A qualitative research approach mixing attitudinal and behavioral methods was chosen to

capture nuance, emotion, and complexity.

Methods included:

  • 40 in-depth 1:1 interviews - Digital Ethnographic research with provider staff - in 25 States

  • Including 10 Ethnographic interviews - in site walkthroughs of providers interactions with Centene

  • Comparative discussions referencing other payors

  • Thematic synthesis and journey mapping

This approach allowed us to move beyond surface-level satisfaction metrics and uncover why

certain experiences worked or failed.

key research questions

  • What does a “typical” interaction with Centene look like for providers?

  • Where do providers feel supported vs. frustrated?

  • Which processes feel clear, and which feel unnecessarily complex?

  • How does Centene compare to other payors providers work with regularly?

  • Which moments disproportionately influence trust, confidence, and effort?



realization of the research

  • Introduction of the provider to get an understanding of their context and their work

  • Par vs. term decision-making: Identify the top factors influencing whether providers stay in-network or terminate a health plan contract, how those factors are prioritized, what constitutes a deal breaker, and any recent experiences or considerations around terming.

  • Moments that Matter exercise: Have participants map key health plan interactions on an importance vs. performance matrix for the plan they work with most, to identify strengths, gaps (especially high-importance/low-performance areas), priorities for improvement, and opportunities to learn from better-performing plans.

  • Channels & platforms: Understand which digital tools (e.g. payor portals, Availity, EMRs) are used for key tasks, which are preferred, what works or doesn’t, and what an ideal single system and future improvements would look like, including who owns tasks not covered.

  • Performance & partnership: Explore what defines a successful payor–provider relationship, what “best-in-class” health plan support looks like for clinical and quality performance, and where plans can better collaborate to improve provider engagement, satisfaction, and patient outcomes.

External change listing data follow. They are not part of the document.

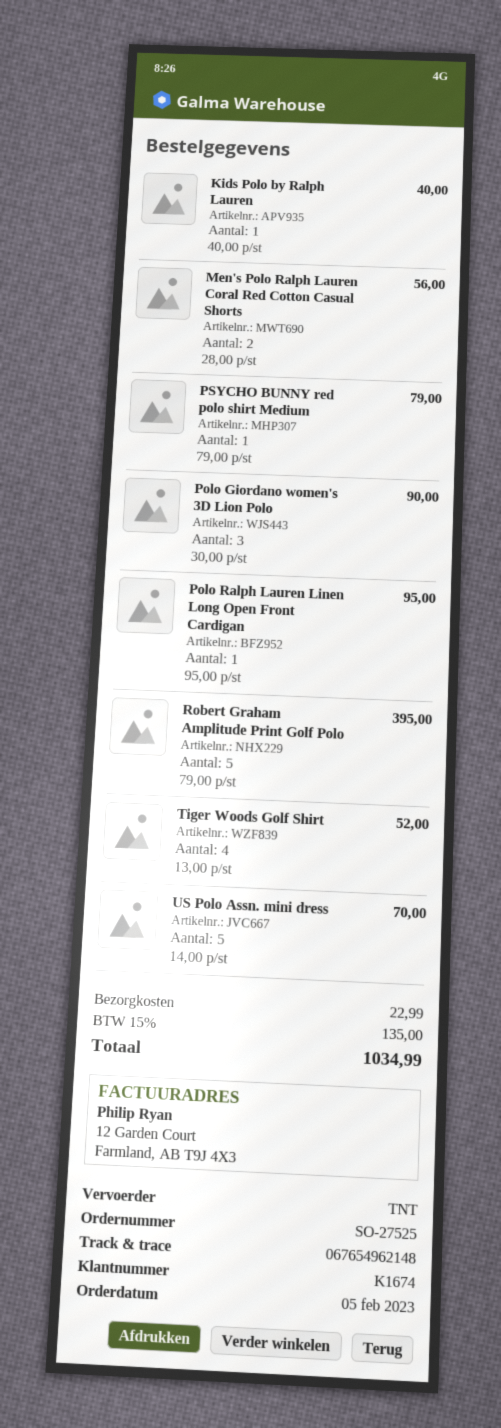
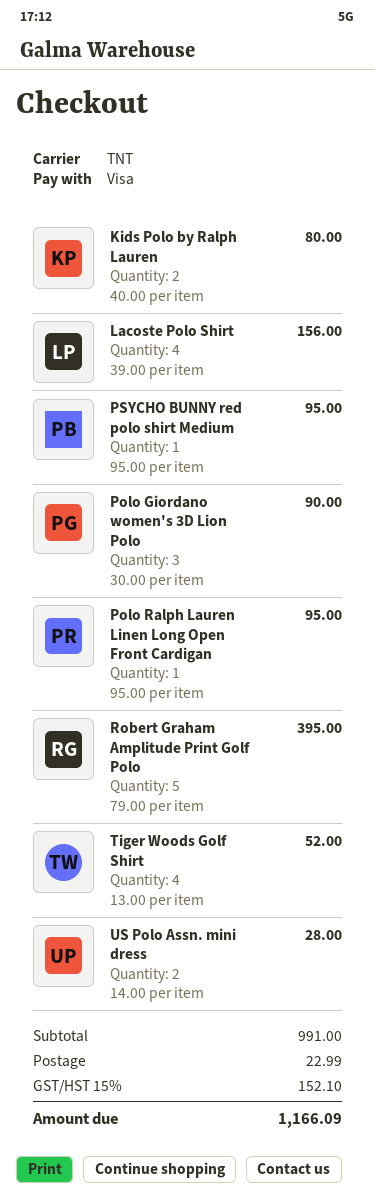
Kids Polo by Ralph Lauren: 1 x 40.00 = 40.00 -> 2 x 40.00 = 80.00
Men's Polo Ralph Lauren Coral Red Cotton Casual Shorts: 2 x 28.00 = 56.00 -> none
PSYCHO BUNNY red polo shirt Medium: 1 x 79.00 = 79.00 -> 1 x 95.00 = 95.00
US Polo Assn. mini dress: 5 x 14.00 = 70.00 -> 2 x 14.00 = 28.00
Lacoste Polo Shirt: none -> 4 x 39.00 = 156.00
tax: 15% = 135.00 -> 15% = 152.10
total: 1034.99 -> 1166.09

  • Dual-eligible patients: Understand whether and how practices serve dual-eligible patients, the key challenges in managing their care, how health plans currently support these patients, and where additional support or improvements are needed.

Key Insights

The Experience Is Defined by Moments,

Not Systems

Providers didn’t evaluate Centene as a single entity — their

perception was shaped by specific interactions, such as:

• Contract onboarding

• Claims resolution

• Issue escalation

• Responsiveness during time-sensitive moments

A single negative experience in a high-impact moment could

outweigh multiple neutral ones.

Comparisons to Other Payors Were

Constant

Providers naturally benchmarked Centene against other payors

they worked with, especially around:

• Ease of contracting

• Transparency of requirements

• Accessibility of support

• Resolution timelines

Other payors were perceived as “easier” when they reduced

ambiguity — even if their systems were not technically faster.

Clarity and Consistency Matter More

Than Speed

While efficiency was important, providers emphasized:

• Clear expectations

• Consistent information across channels

• Predictable processes

Inconsistencies between portals, documentation, and human

support created friction and eroded trust.

Providers Felt the Burden of System

Complexity

Many providers felt that administrative complexity was shifted onto them, requiring:

• Extra follow-ups

• Manual tracking

• Repeated explanations

This created emotional fatigue and the sense that providers had

to “manage the system” rather than the system supporting them.


IMpact

This research enabled Centene teams to:

  • Align around a shared understanding of the provider experience

  • Shift from internal assumptions to provider-led insights for future design and research

  • Prioritize improvements for the next road map based on impact, not volume

  • Use provider language and mental models in future design and process work

The findings informed ongoing experience strategy, service design, and cross-functional decision-making.